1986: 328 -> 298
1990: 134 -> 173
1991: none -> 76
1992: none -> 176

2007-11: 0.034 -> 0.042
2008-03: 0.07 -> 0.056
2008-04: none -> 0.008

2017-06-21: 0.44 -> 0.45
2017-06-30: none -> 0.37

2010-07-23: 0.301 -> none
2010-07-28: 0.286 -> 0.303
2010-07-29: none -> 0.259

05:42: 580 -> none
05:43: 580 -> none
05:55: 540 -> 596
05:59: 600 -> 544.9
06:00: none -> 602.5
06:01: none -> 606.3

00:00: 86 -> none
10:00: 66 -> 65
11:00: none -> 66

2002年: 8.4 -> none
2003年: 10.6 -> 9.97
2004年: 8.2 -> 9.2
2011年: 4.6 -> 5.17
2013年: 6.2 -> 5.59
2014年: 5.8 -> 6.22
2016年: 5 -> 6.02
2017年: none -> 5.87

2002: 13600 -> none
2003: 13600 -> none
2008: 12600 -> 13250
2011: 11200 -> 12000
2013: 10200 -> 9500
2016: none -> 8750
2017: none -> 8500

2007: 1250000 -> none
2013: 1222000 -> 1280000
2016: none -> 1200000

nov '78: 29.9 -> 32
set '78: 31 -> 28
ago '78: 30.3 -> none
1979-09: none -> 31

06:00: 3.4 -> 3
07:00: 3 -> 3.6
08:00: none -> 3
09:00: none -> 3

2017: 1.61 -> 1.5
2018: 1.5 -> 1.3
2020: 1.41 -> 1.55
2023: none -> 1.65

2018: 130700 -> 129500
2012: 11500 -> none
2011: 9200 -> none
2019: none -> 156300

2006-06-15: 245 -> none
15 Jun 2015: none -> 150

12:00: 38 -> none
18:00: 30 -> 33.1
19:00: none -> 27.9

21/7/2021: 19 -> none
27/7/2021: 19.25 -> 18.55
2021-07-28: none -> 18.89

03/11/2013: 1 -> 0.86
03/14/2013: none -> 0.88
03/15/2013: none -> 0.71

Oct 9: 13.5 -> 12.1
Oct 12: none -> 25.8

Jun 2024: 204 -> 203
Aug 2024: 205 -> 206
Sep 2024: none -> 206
--------------------------------------------------
Task requirements: Repeat the data exactly, with every line included.

Problem solution:
1986: 328 -> 298
1990: 134 -> 173
1991: none -> 76
1992: none -> 176

2007-11: 0.034 -> 0.042
2008-03: 0.07 -> 0.056
2008-04: none -> 0.008

2017-06-21: 0.44 -> 0.45
2017-06-30: none -> 0.37

2010-07-23: 0.301 -> none
2010-07-28: 0.286 -> 0.303
2010-07-29: none -> 0.259

05:42: 580 -> none
05:43: 580 -> none
05:55: 540 -> 596
05:59: 600 -> 544.9
06:00: none -> 602.5
06:01: none -> 606.3

00:00: 86 -> none
10:00: 66 -> 65
11:00: none -> 66

2002年: 8.4 -> none
2003年: 10.6 -> 9.97
2004年: 8.2 -> 9.2
2011年: 4.6 -> 5.17
2013年: 6.2 -> 5.59
2014年: 5.8 -> 6.22
2016年: 5 -> 6.02
2017年: none -> 5.87

2002: 13600 -> none
2003: 13600 -> none
2008: 12600 -> 13250
2011: 11200 -> 12000
2013: 10200 -> 9500
2016: none -> 8750
2017: none -> 8500

2007: 1250000 -> none
2013: 1222000 -> 1280000
2016: none -> 1200000

nov '78: 29.9 -> 32
set '78: 31 -> 28
ago '78: 30.3 -> none
1979-09: none -> 31

06:00: 3.4 -> 3
07:00: 3 -> 3.6
08:00: none -> 3
09:00: none -> 3

2017: 1.61 -> 1.5
2018: 1.5 -> 1.3
2020: 1.41 -> 1.55
2023: none -> 1.65

2018: 130700 -> 129500
2012: 11500 -> none
2011: 9200 -> none
2019: none -> 156300

2006-06-15: 245 -> none
15 Jun 2015: none -> 150

12:00: 38 -> none
18:00: 30 -> 33.1
19:00: none -> 27.9

21/7/2021: 19 -> none
27/7/2021: 19.25 -> 18.55
2021-07-28: none -> 18.89

03/11/2013: 1 -> 0.86
03/14/2013: none -> 0.88
03/15/2013: none -> 0.71

Oct 9: 13.5 -> 12.1
Oct 12: none -> 25.8

Jun 2024: 204 -> 203
Aug 2024: 205 -> 206
Sep 2024: none -> 206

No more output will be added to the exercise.